Cuando comencé a ver Taxi Driver como una película y no sólo como una historia encontré a Scorsese y en él al mayor heredero de Alfred Hitchcock. Entre la adoración a las rubias y los largos paseos en automóvil, entendí la cinta como la versión post-Watergate de Vértigo (Vertigo, 1958). Scottie Ferguson (James Stewart) revive en Travis violento, desorientado y decepcionado. Su carácter refleja a su país, sacudido por la renuncia de Richard Nixon, intentando buscar un sentido o un propósito en pleno bicentenario de su independencia. Travis también contiene el carácter de Ethan Edwards (John Wayne) en Más corazón que odio (The Searchers, 1956), de John Ford, con una violenta intolerancia que lo lleva, como a Ethan, al rescate indeseado de una adolescente. La violenta balacera del final, según el propio Scorsese, es su versión de Harakiri (1962), de Masaki Kobayashi. La sangre y los cuerpos, el deslizamiento delicado de la cámara, son un intento de mostrar a la vez una purificación y una atrocidad. Para el guionista, Paul Schrader, la película es su apropiación de las Memorias del subsuelo, de Fyódor Dostoyevski. Es el diario de un filósofo de alcantarilla intentando salir a la luz. Para mí es un compendio que reúne, como lo mejor del cine de Scorsese, la historia del cine, la historia de su nación, pero sobre todo la historia de nuestras soledades. En Travis se reúnen las contradicciones de estar solo, de querer pertenecer a lo que rechazamos por el temor a estar suspendidos en nuestra imaginación, a veces peligrosa.

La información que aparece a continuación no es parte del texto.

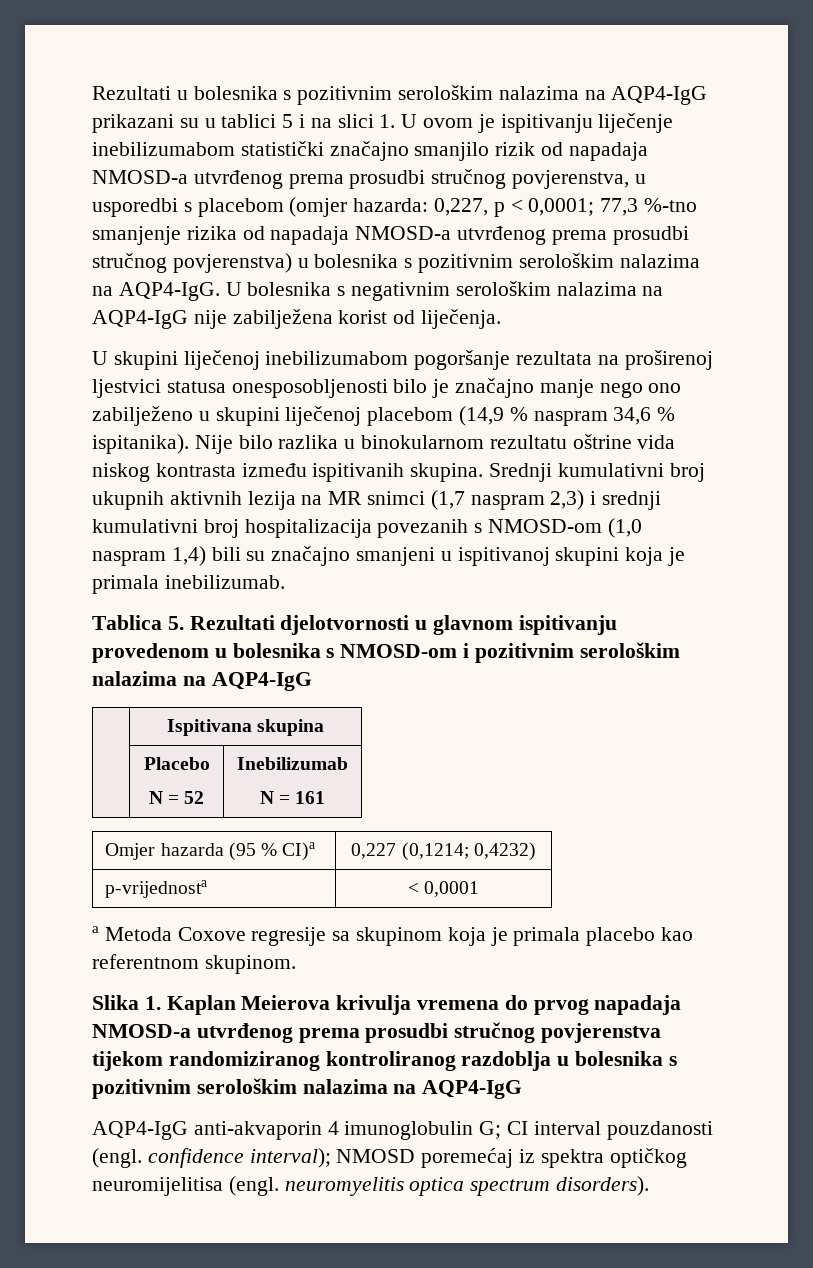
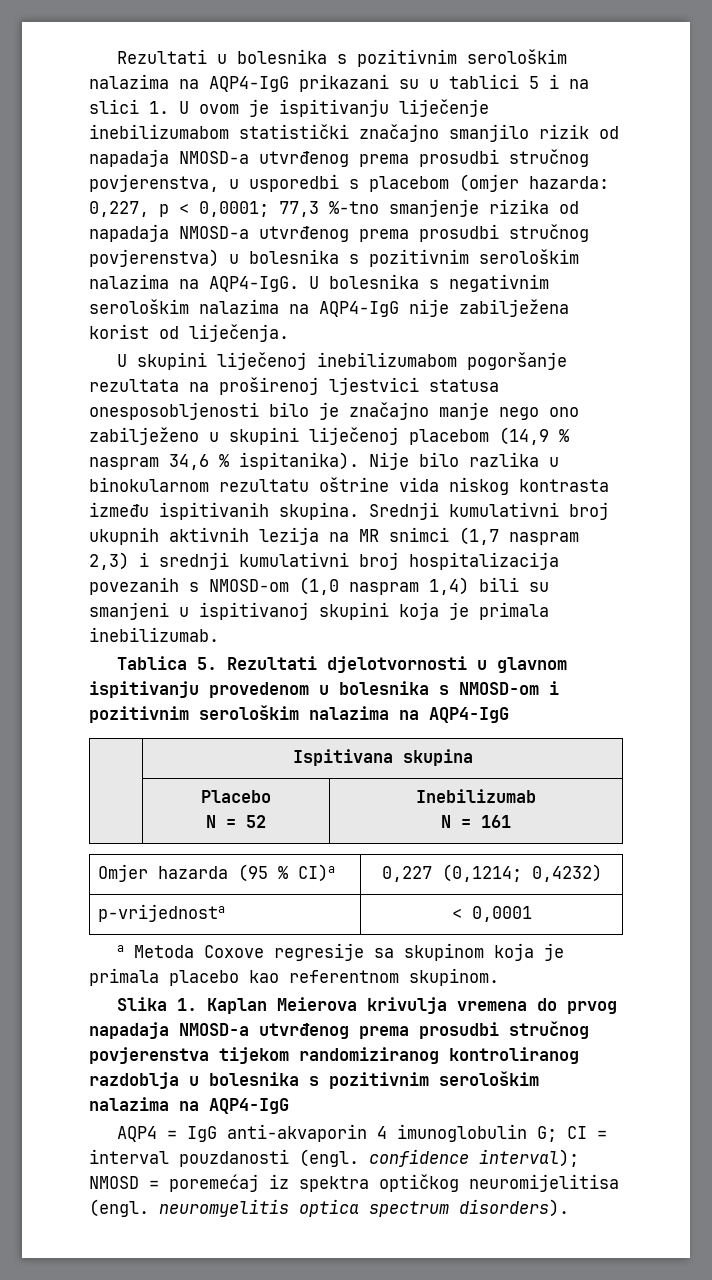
- Srednji kumulativni broj ukupnih aktivnih lezija na MR snimci (1,7 naspram 2,3) i srednji kumulativni broj hospitalizacija povezanih s NMOSD-om (1,0 naspram 1,4) bili su značajno smanjeni u ispitivanoj skupini koja je primala inebilizumab.
+ Srednji kumulativni broj ukupnih aktivnih lezija na MR snimci (1,7 naspram 2,3) i srednji kumulativni broj hospitalizacija povezanih s NMOSD-om (1,0 naspram 1,4) bili su smanjeni u ispitivanoj skupini koja je primala inebilizumab.
- AQP4-IgG anti-akvaporin 4 imunoglobulin G; CI interval pouzdanosti (engl. confidence interval); NMOSD poremećaj iz spektra optičkog neuromijelitisa (engl. neuromyelitis optica spectrum disorders).
+ AQP4 = IgG anti-akvaporin 4 imunoglobulin G; CI = interval pouzdanosti (engl. confidence interval); NMOSD = poremećaj iz spektra optičkog neuromijelitisa (engl. neuromyelitis optica spectrum disorders).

En Travis estamos todos.

Hoy, un par de días después de que Taxi Driver cumpliera 40 años, escribo no como crítico sino como espectador. Lo hago porque en la hora y media en que vi la película por primera vez mi vida se encontró consigo misma en la imagen de un extraño y se transformó. Pienso que la primera vez que nos vemos a nosotros mismos es el momento en que descubrimos cómo se ve el yo, por supuesto. Pero es cuando nos miramos dentro de algo o alguien más que verdaderamente sabemos quiénes somos, que accedemos a una suerte de epifanía. Eso es para mí el cine, entre muchas otras cosas, claro, pero principalmente eso. Que cambiemos a partir de ese momento es una decisión individual pero ese instante de reconocimiento es nuestra oportunidad para renacer. Entonces Travis no es enteramente un tonto. También es a veces, como lo anticipa Betsy al describir sus contradicciones, un sabio: “Los días siguen regularmente uno tras otro, indistinguibles del siguiente. Y de repente”, dice con lucidez, “hay cambio”.